あなたの LLC が非米国人の個人または非米国企業に所有されており、その年に報告対象取引が 1 つでもあれば、対象範囲に入ります。1 人の外国人による 25% 以上の所有が基準です。
Form 5472 のペナルティを避けるにはどうすればよいですか?
ペナルティの回避は、完全で正確な申告書を期限までに提出することに尽きます。次のチェックリストをご活用ください。
- EIN を持っていることを確認する。 LLC が提出するには Employer Identification Number(EIN)が必要です。非居住者の所有者は SSN がなくても取得できます。
- すべての報告対象取引を特定する。 設立費用、資本の拠出、貸付、そして LLC とその所有者または関連者の間のあらゆる支払いを含めます。
- pro forma の Form 1120 とともに Form 5472 を作成する。 disregarded entity の場合、5472 は所定の表示を付した簡素な「pro forma」1120 に添付します。
- 期限までに提出する。 暦年ベースの LLC の場合、期限は 4 月 15 日です。期限内に Form 7004 で申請すれば、10 月 15 日までの 6 か月延長が可能です(期限カレンダーの全体はこちら)。
- IRS へ郵送またはファックスで提出する。 外国人所有 disregarded entity の 5472/1120 一式は、ユタ州 Ogden の IRS サービスセンターへ郵送またはファックスで提出します。標準の e-file の対象ではありません。
- 監査対象期間中は記録を保管する。 各報告対象取引を裏付ける書類を保存してください。
すでに期限を過ぎてしまった場合はどうすればよいですか?
未提出の Form 5472 がある場合、IRS から連絡が来る前に速やかに提出することが、一般に最も有利な立場です(期限後提出のステップごとのガイドはこちら)。特に重要な事実が 2 つあります。
第一に、継続ペナルティは IRS の通知の後に初めて増加するため、通知の前に行動すればリスクを抑えられます。第二に、§6038A のペナルティは**合理的理由(reasonable cause)**、すなわち通常の事業上の注意と慎重さを尽くしたにもかかわらず期限内に提出できなかったことを示すことで、減免され得ます。

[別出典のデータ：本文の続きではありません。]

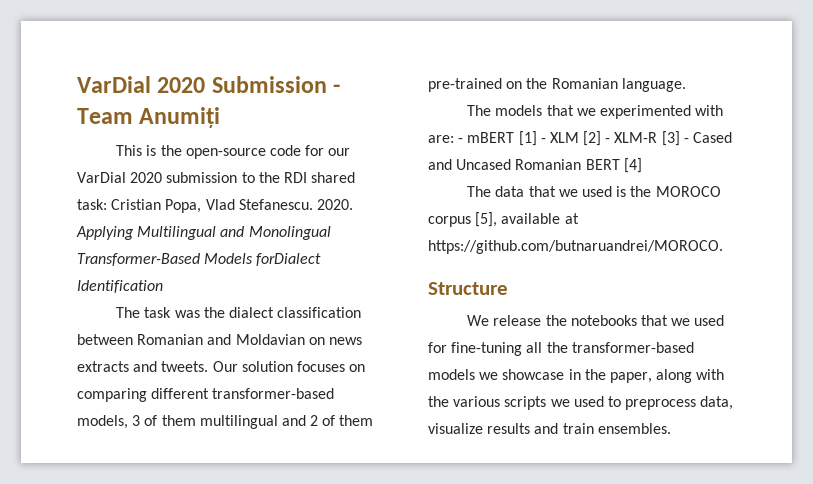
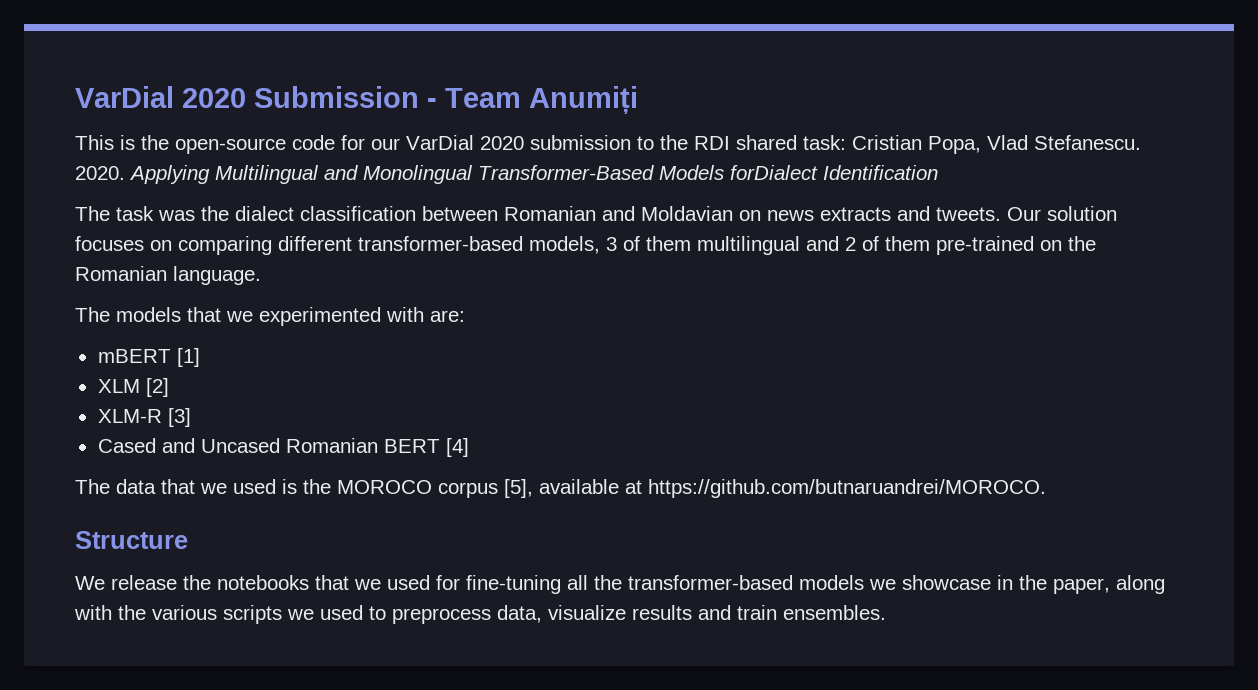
[458,138,464,143] - -> (465, 316) //
[540,138,546,143] - -> (200, 357) //
[605,138,611,143] - -> (169, 387) //
[683,138,689,143] - -> (191, 417) //

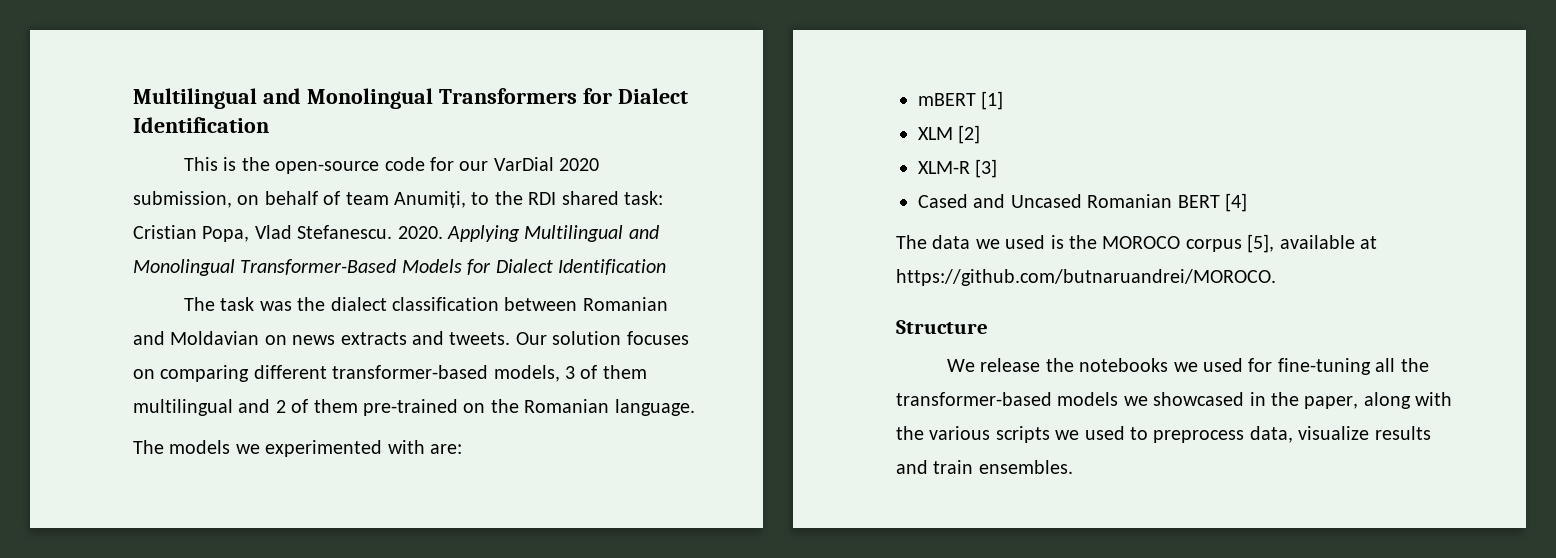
[75,86,638,114] VarDial 2020 Submission - Team Anumiți -> [133,88,688,109] [133,117,269,133] Multilingual and Monolingual Transformers for Dialect Identification
[530,135,631,150] submission -> [133,191,466,208] submission, on behalf of team Anumiți,
[730,165,818,180] forDialect -> [467,259,553,275] for Dialect
[187,307,221,322] that -> (231, 447) none
[161,479,195,494] that -> (971, 242) none
[315,575,349,590] that -> (1169, 365) none
[902,575,991,590] showcase -> [1153,392,1245,406] showcased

合理的理由は個別の事実関係によって判断され、決して保証されません。IRS は状況全体を評価し、裁判所も IRS も、単に知らなかったという主張だけでは通常不十分であることを明確にしています。期限後の提出は精査を招き得るため、多くの外国人所有者は、独力で提出するのではなく、米国の税務専門家による作成・レビューを経てこれらの年度を提出しています。当所の Form 5472 申告サービスでは、当年度分・過去年度分を公表済みの定額料金でお引き受けしています。
公式参考資料: IRS — About Form 5472 · IRS — Penalty relief
本記事は一般的な情報提供であり、税務・法務のアドバイスではなく、顧客関係を生じさせるものでもありません。ペナルティのルールや期限は変更されることがあります。行動する前に、ご自身の状況に適用されるルールをご確認ください。